WHAT TO WORK ON: An unchanged copy of each entry below is needed; keep the pictures out of it.

[[ RECORDED INFORMATION, beginning ]]

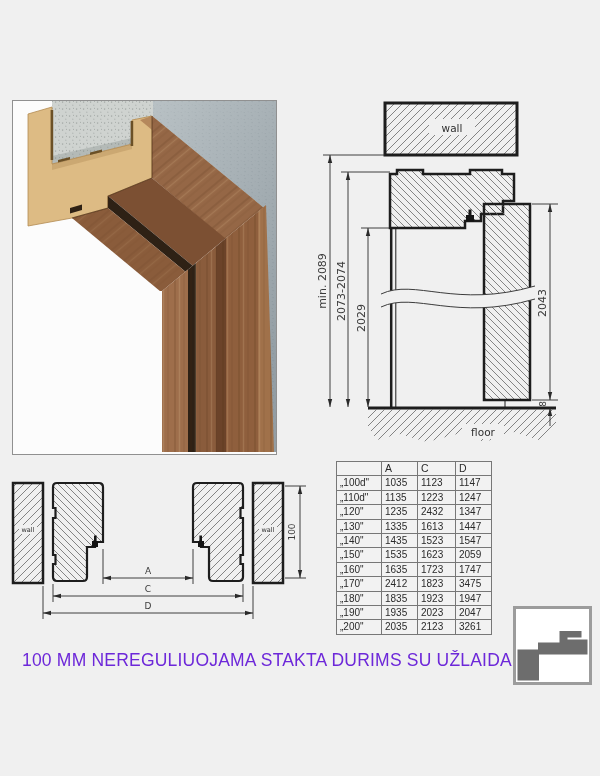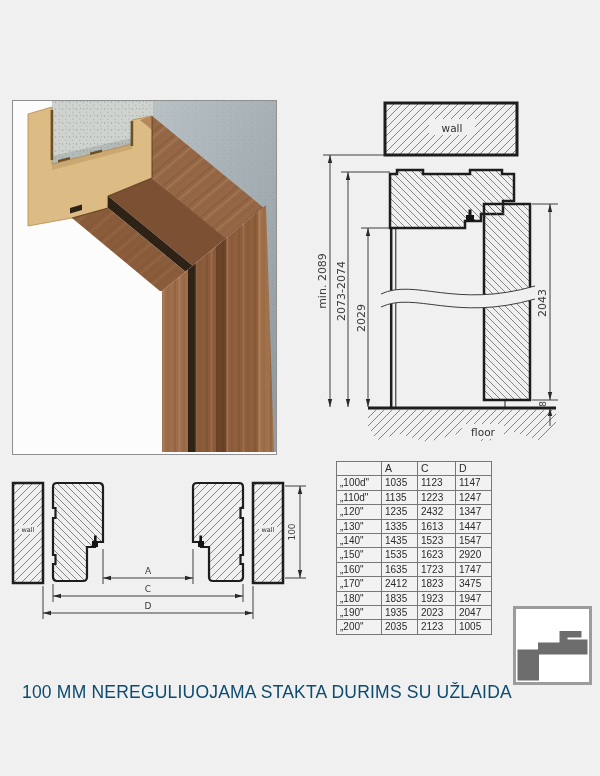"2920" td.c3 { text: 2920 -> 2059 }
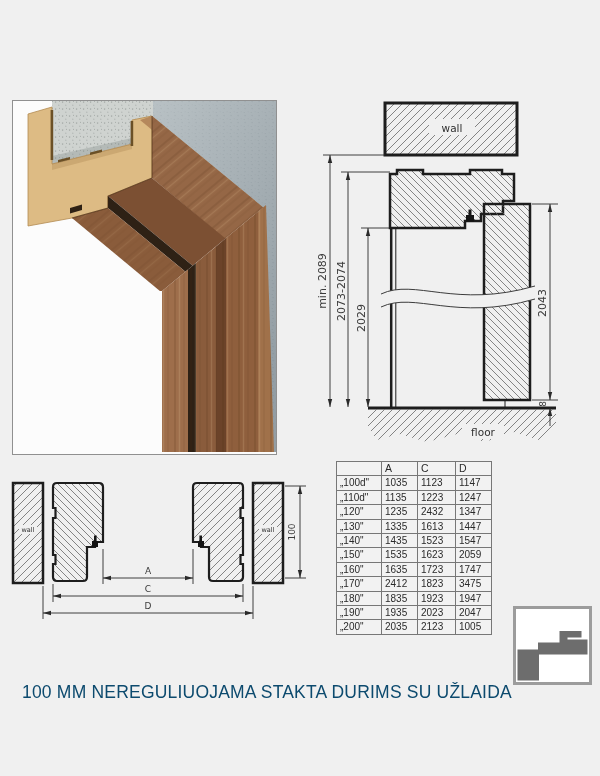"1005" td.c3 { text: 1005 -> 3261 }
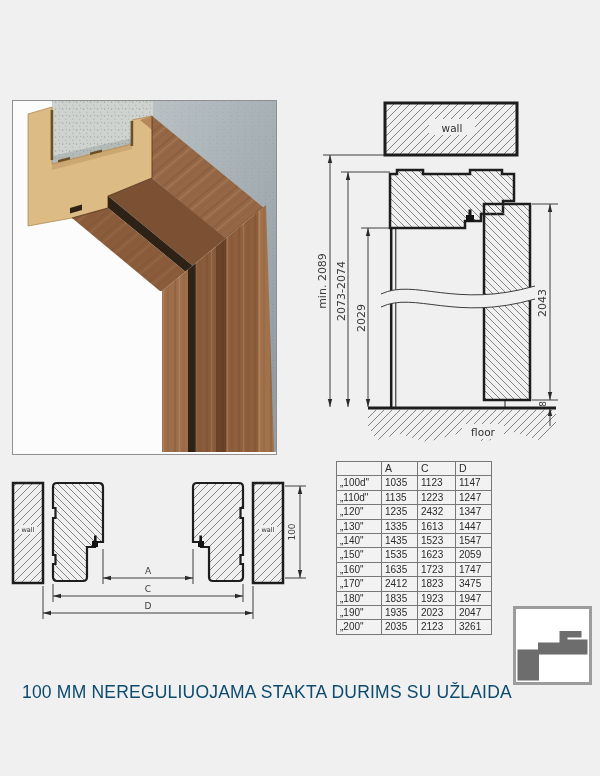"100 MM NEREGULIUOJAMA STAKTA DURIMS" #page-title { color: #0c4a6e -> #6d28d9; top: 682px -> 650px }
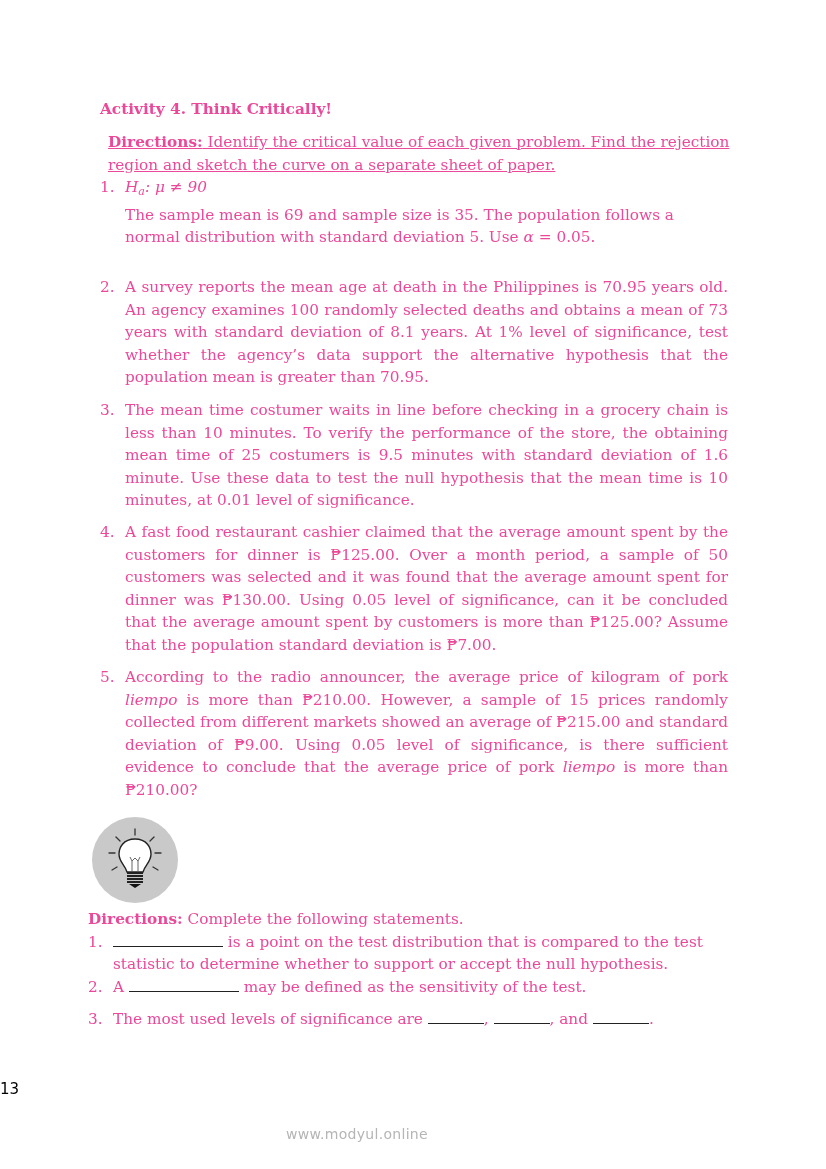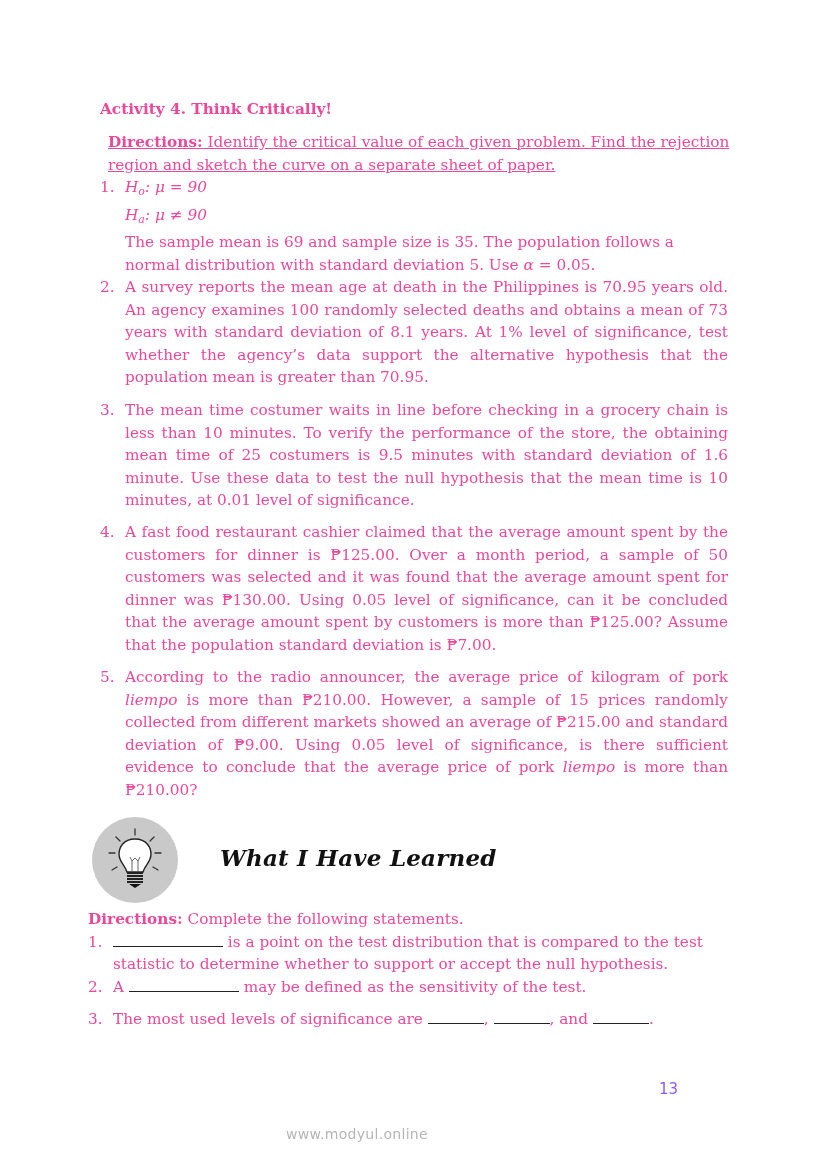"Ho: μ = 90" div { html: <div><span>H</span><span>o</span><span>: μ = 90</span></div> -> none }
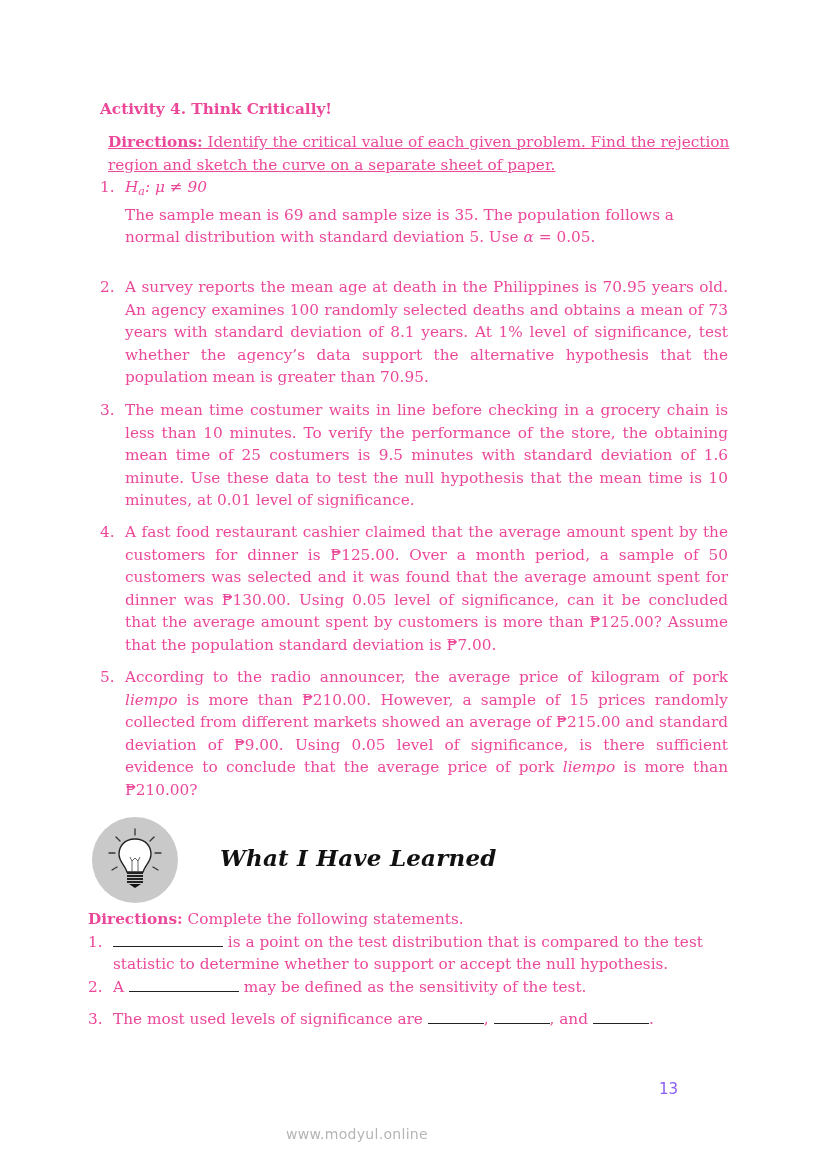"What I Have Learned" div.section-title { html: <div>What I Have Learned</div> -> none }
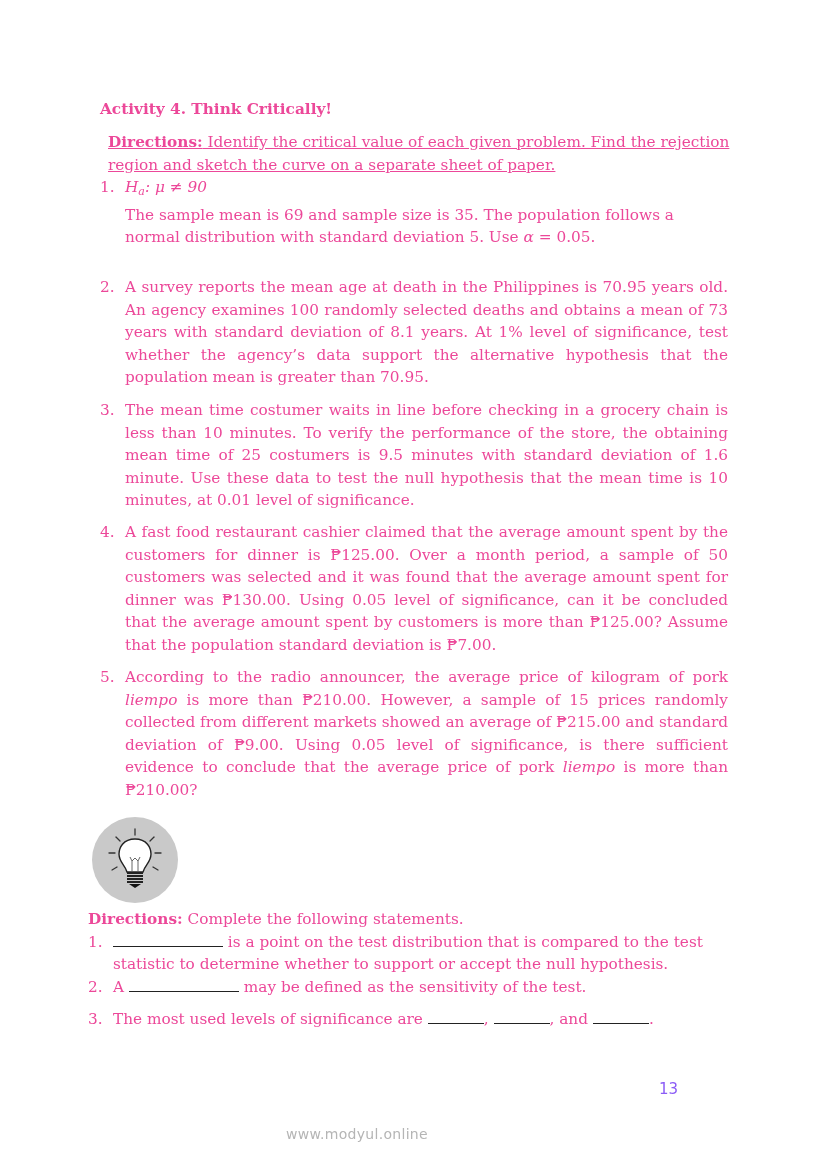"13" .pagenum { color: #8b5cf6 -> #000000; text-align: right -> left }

[[ RECORDED INFORMATION, end ]]

YOUR SOLUTION:
"2920" td.c3 { text: 2920 -> 2059 }
"1005" td.c3 { text: 1005 -> 3261 }
"100 MM NEREGULIUOJAMA STAKTA DURIMS" #page-title { color: #0c4a6e -> #6d28d9; top: 682px -> 650px }
"Ho: μ = 90" div { html: <div><span>H</span><span>o</span><span>: μ = 90</span></div> -> none }
"What I Have Learned" div.section-title { html: <div>What I Have Learned</div> -> none }
"13" .pagenum { color: #8b5cf6 -> #000000; text-align: right -> left }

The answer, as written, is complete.